Record excerpts START
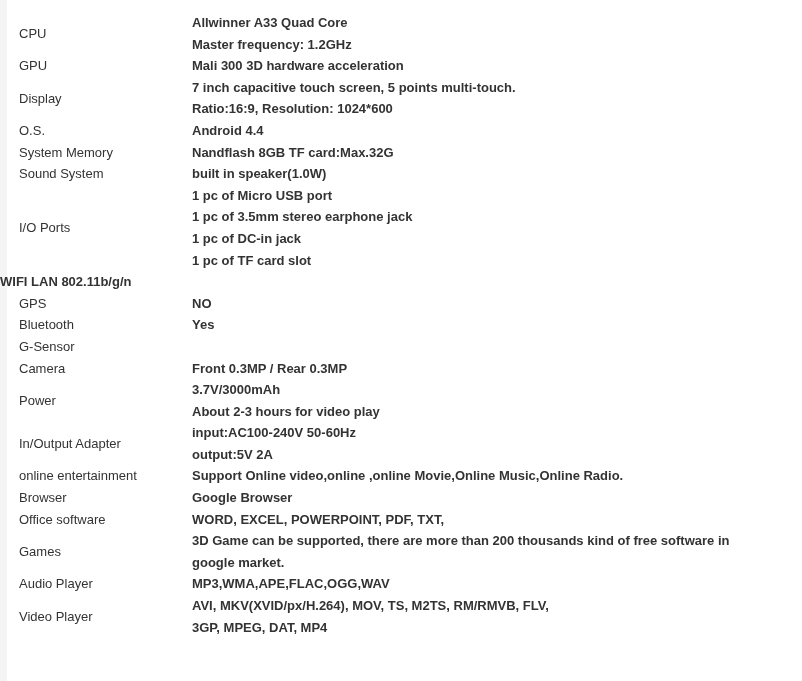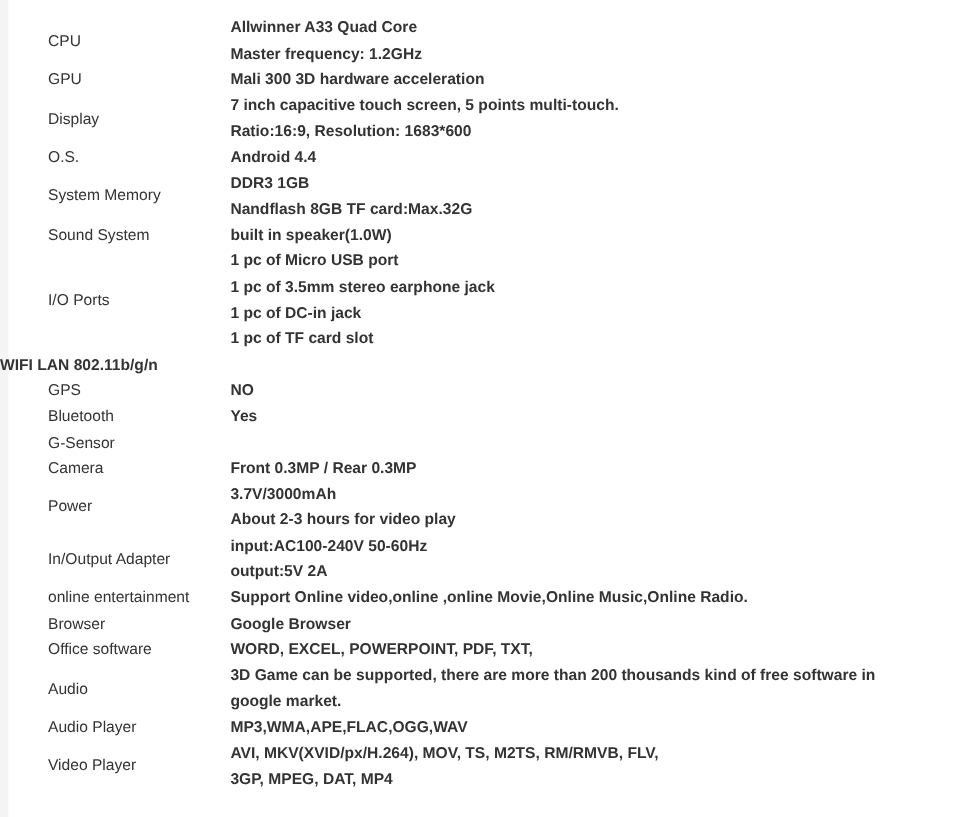"CPU" .spec-label-cell { padding-left: 40px -> 19px }
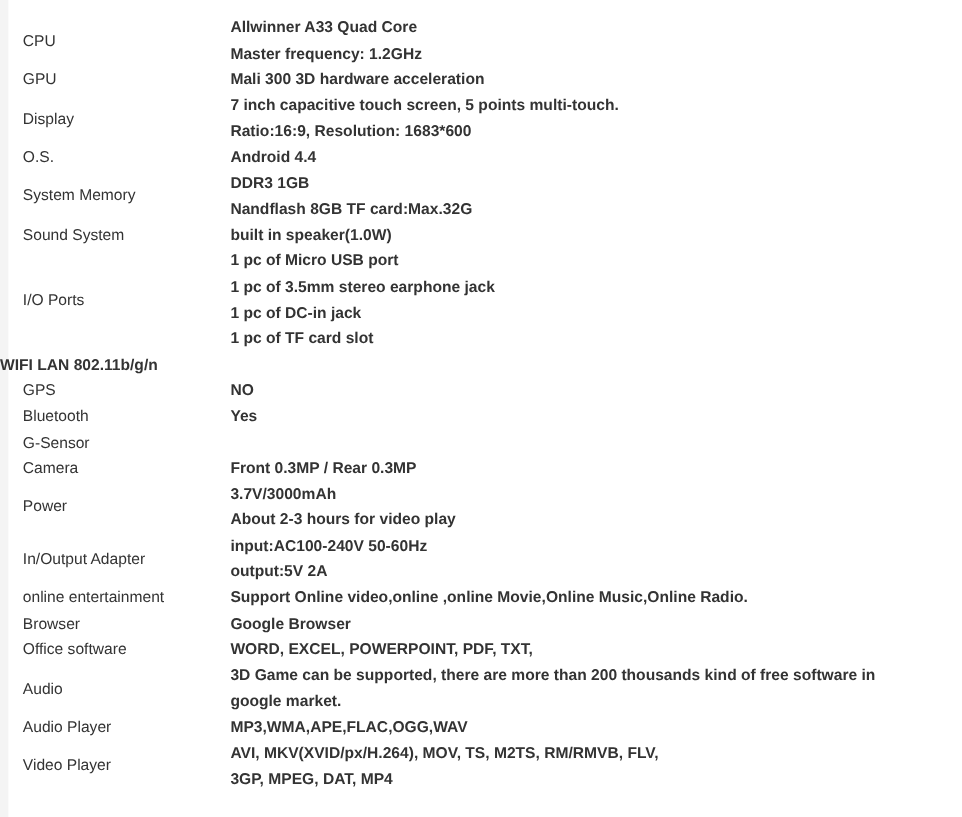"Ratio:16:9, Resolution: 1683*600" div.spec-value-line { text: 1683 -> 1024 }
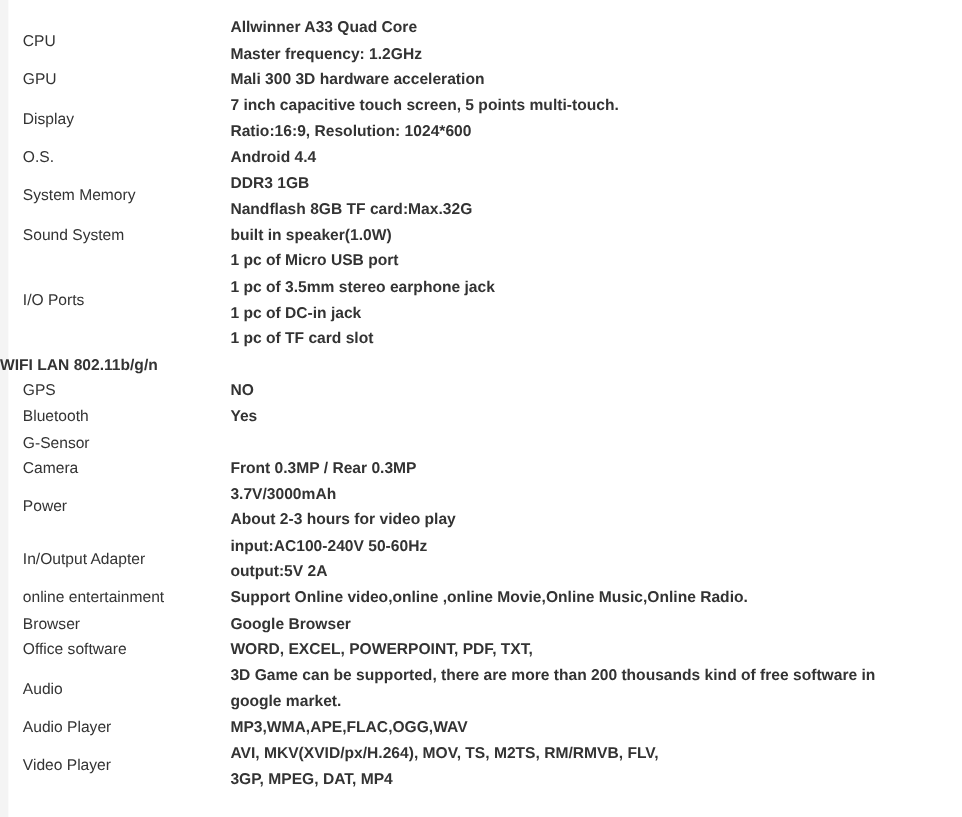"DDR3 1GB" div.spec-value-line { html: <div>DDR3 1GB</div> -> none }
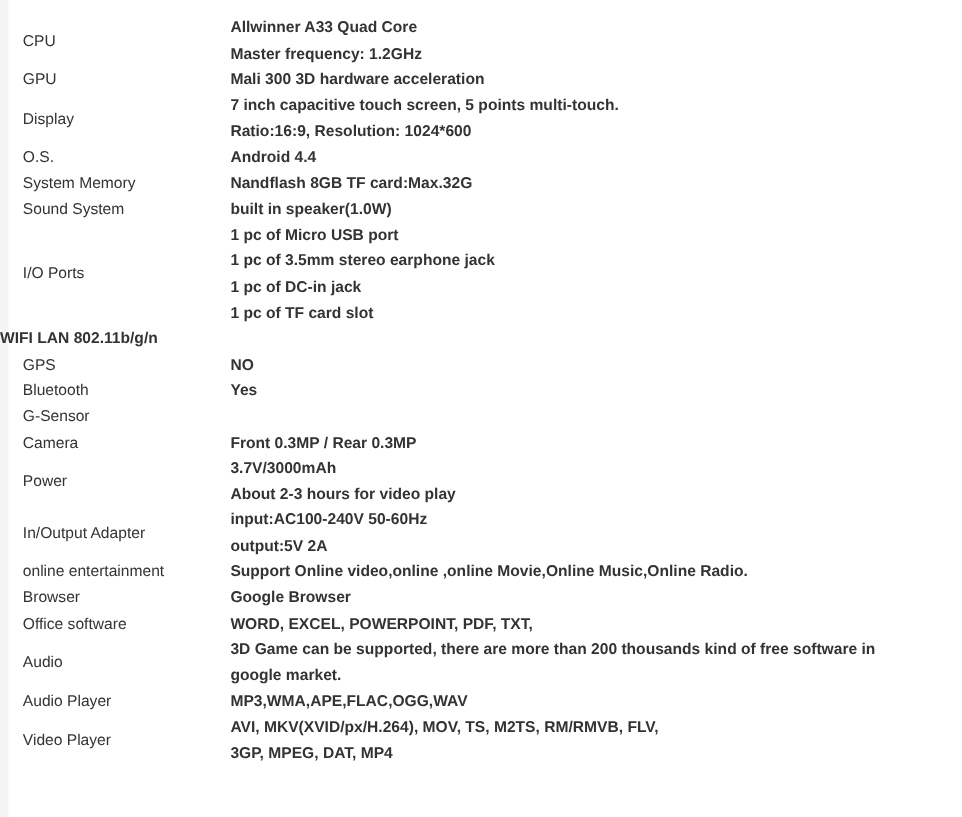"Audio" div.spec-label { text: Audio -> Games }
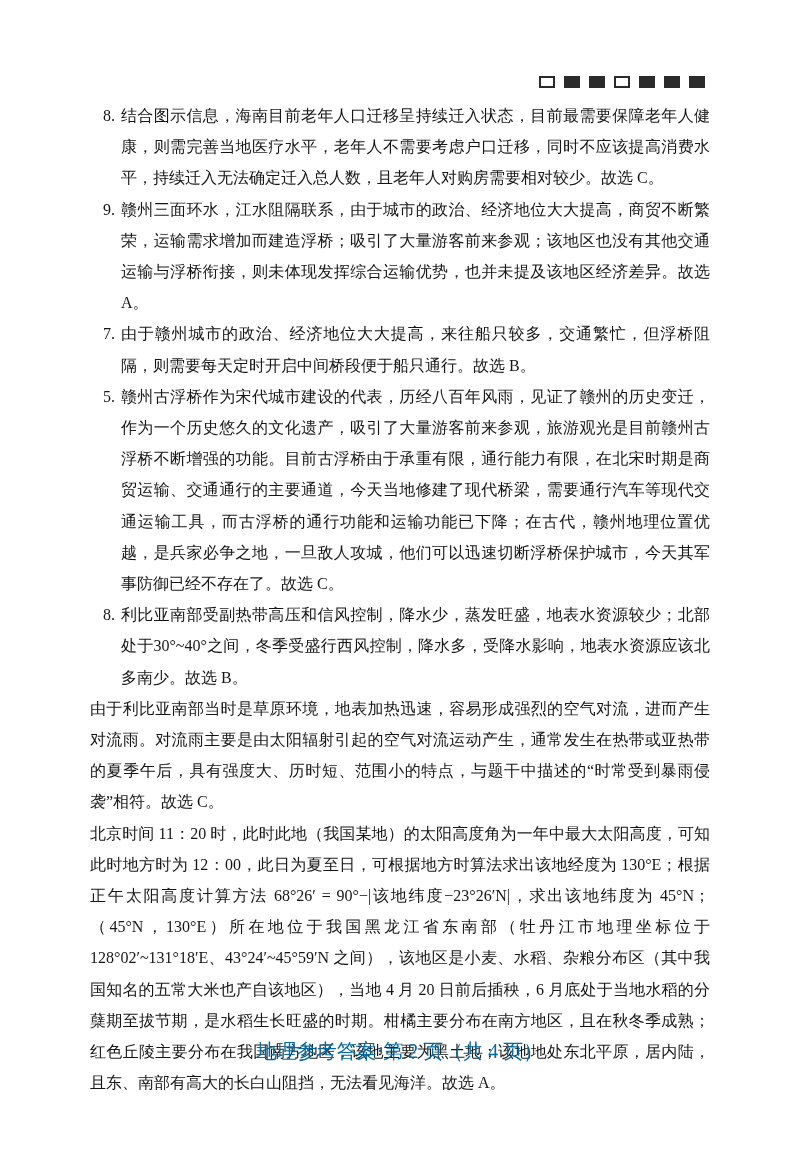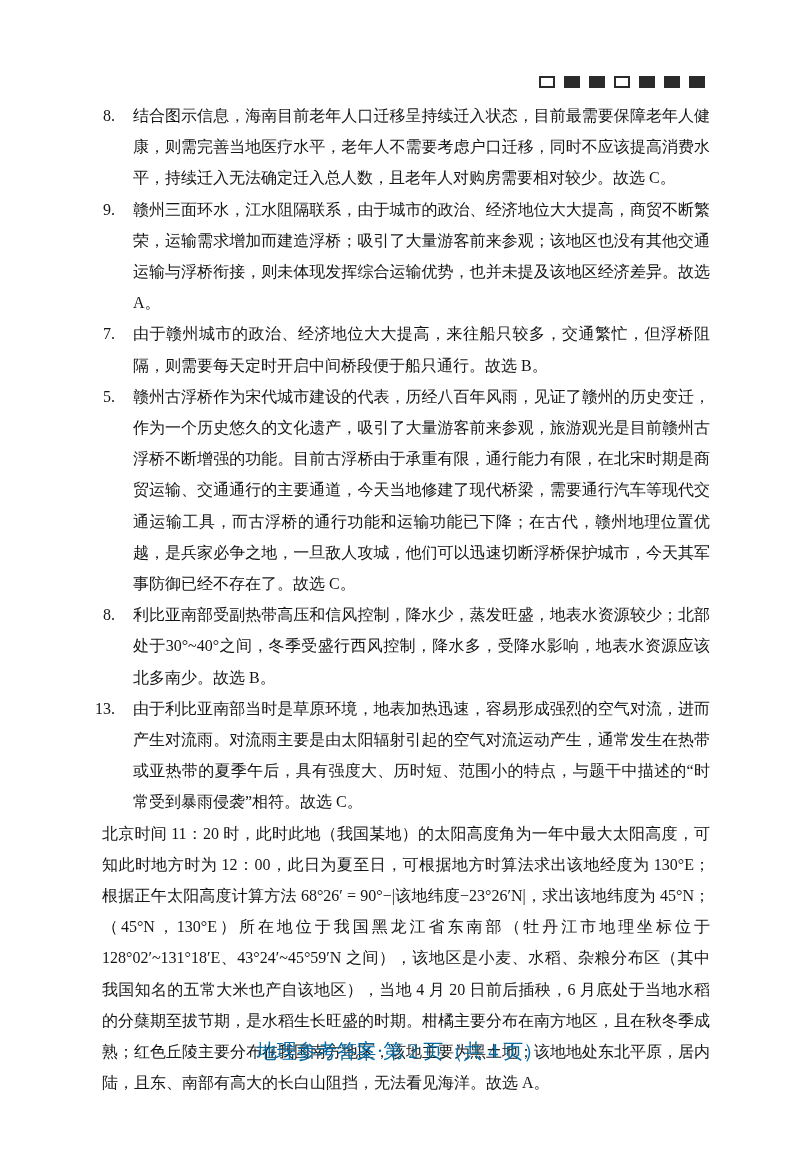"结合图示信息，海南目前老年人口迁移呈持续迁入状态，目前最需要保障老年人健康，则需" .item .txt { margin-left: 12px -> none }
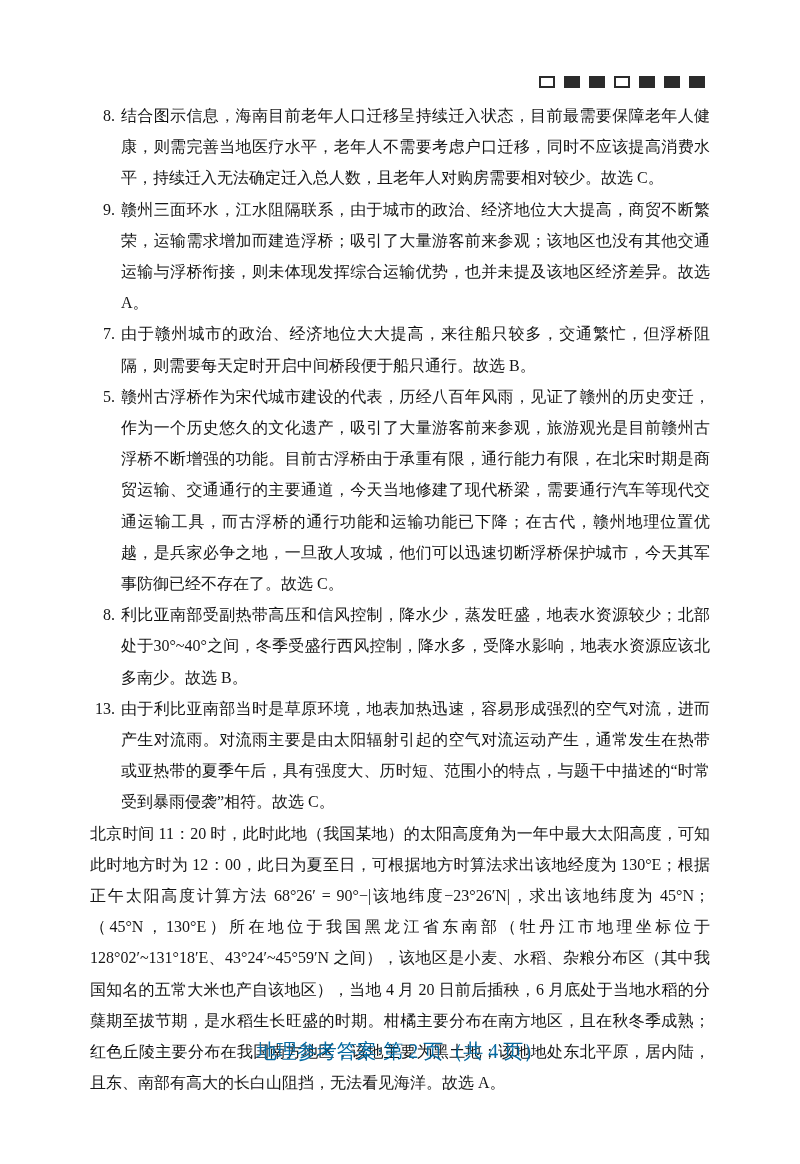"13." span.num { html: <span>13.</span> -> none }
Record excerpts END
§ **What you are asked to do**
Your answer must be an exact copy of the records, with every picture left out.

§ **Answer to the problem**
"CPU" .spec-label-cell { padding-left: 40px -> 19px }
"Ratio:16:9, Resolution: 1683*600" div.spec-value-line { text: 1683 -> 1024 }
"DDR3 1GB" div.spec-value-line { html: <div>DDR3 1GB</div> -> none }
"Audio" div.spec-label { text: Audio -> Games }
"结合图示信息，海南目前老年人口迁移呈持续迁入状态，目前最需要保障老年人健康，则需" .item .txt { margin-left: 12px -> none }
"13." span.num { html: <span>13.</span> -> none }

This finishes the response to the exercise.